A Bic Camera Inc electronics store in Tokyo. [Photo/Agencies] |
I had to choose a material for the inner cooking bowl: copper, iron, stainless steel, or ceramic. Then which variety of rice I wanted to cook: chewy, tender and soft, or ever traditional clay-pot-cooked. The choices seemed endless.
Japan-made rice cookers were top of almost every "must-buy" list my friends recommended to me before I left for my week-long vacation on the country's Hokkaido island in July.
Other items high on the lists included Japanese electric tooth brushes, hair dryers, stainless steel vacuum mugs, ceramic knives, and of course, toilet seats equipped with warmers and cleaning sprays.
Continuous depreciation of the Japanese yen has made shopping there a lot more affordable for Chinese.
In the past it was common to see luxury handbag shops jammed with Chinese travelers. But now they are expanding their antenna to high-quality everyday necessities.
Retailers such as Bic Camera, which occupied the first four floors of the mall I visited in Sapporo, are packed with Chinese tourists, busily checking lists of must-buy items stored on their smartphones.
Often classified by travel operators as "high-quality travelers", this group of largely middle-class spenders focus their trips on catering, sightseeing and shopping.
With relatively higher disposable incomes, they are less-price sensitive than their predecessors and are willing to pay more for better technology and higher quality.
The consumption demand of these people is huge and growing, but as more venture further afield to buy their goods, they are also starting to put pressure on a sector in China already under huge strain: The manufacturing industry.
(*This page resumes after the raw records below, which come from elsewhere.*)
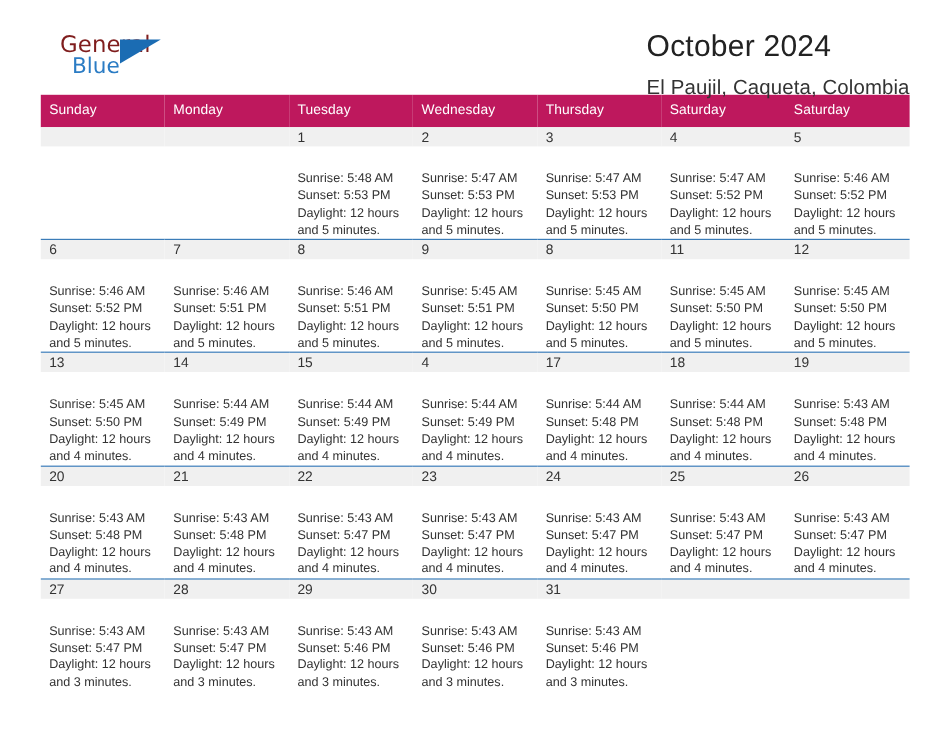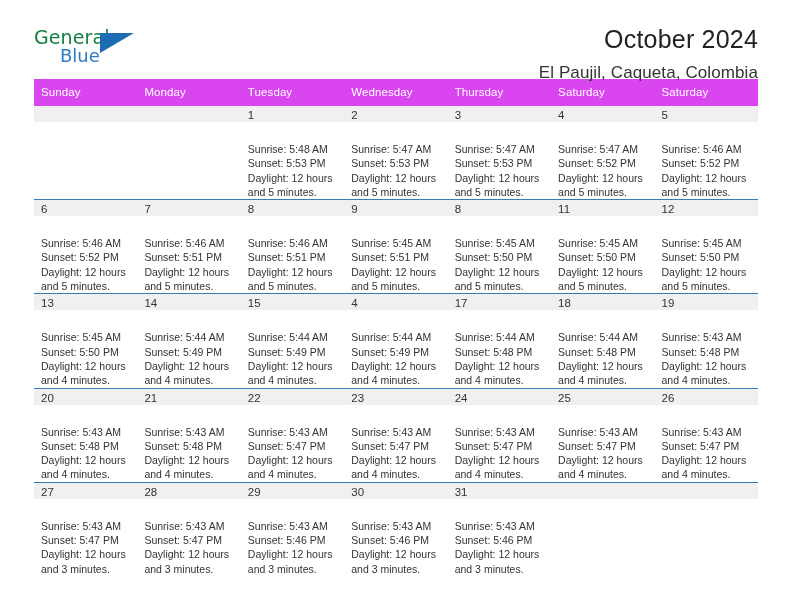"General" .logo-general { color: #15803d -> #7f1d1d; left: 0 -> 16px }
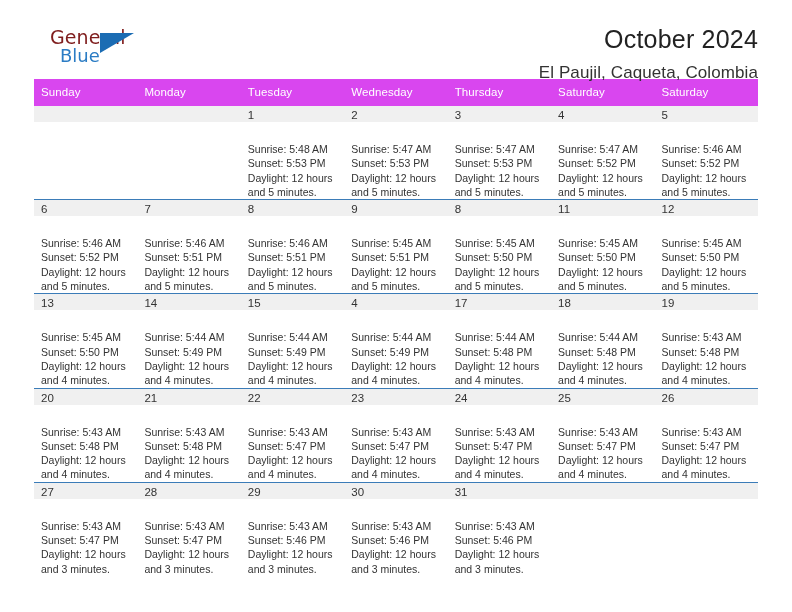"October 2024" .title-block { text-align: right -> left }
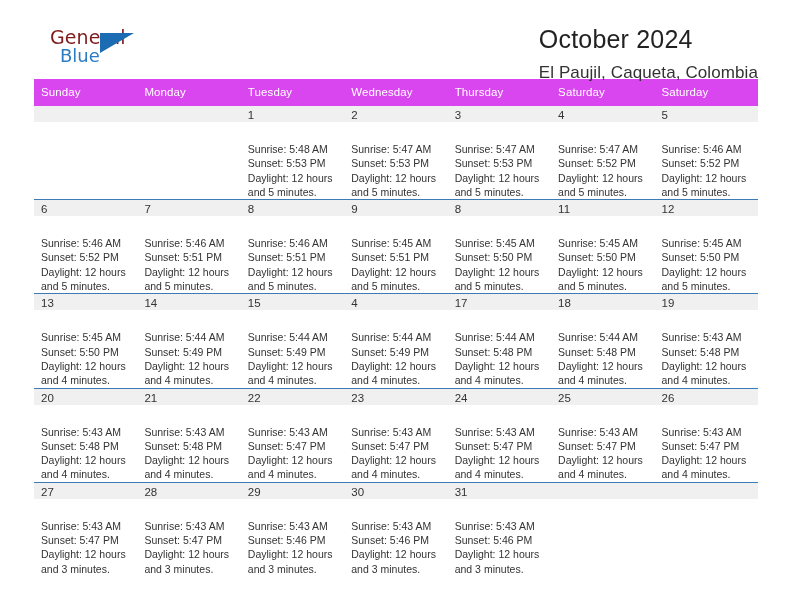"Sunday" .calendar th { background: #d946ef -> #be185d }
China became the world's top manufacturer by output in 2010, according to IHS Global Insight, the US-based economics consultancy.
Made-in-China products, with relatively lower prices, have enabled many in the world to improve their standard of living.
As China's labor-cost advantages weakened, however, swathes of the domestic manufacturing industry have been moving to Southeast Asia. The damaging effect of that shift has been accentuated, too, by the accelerating progress of "re-industrialization" in developed countries.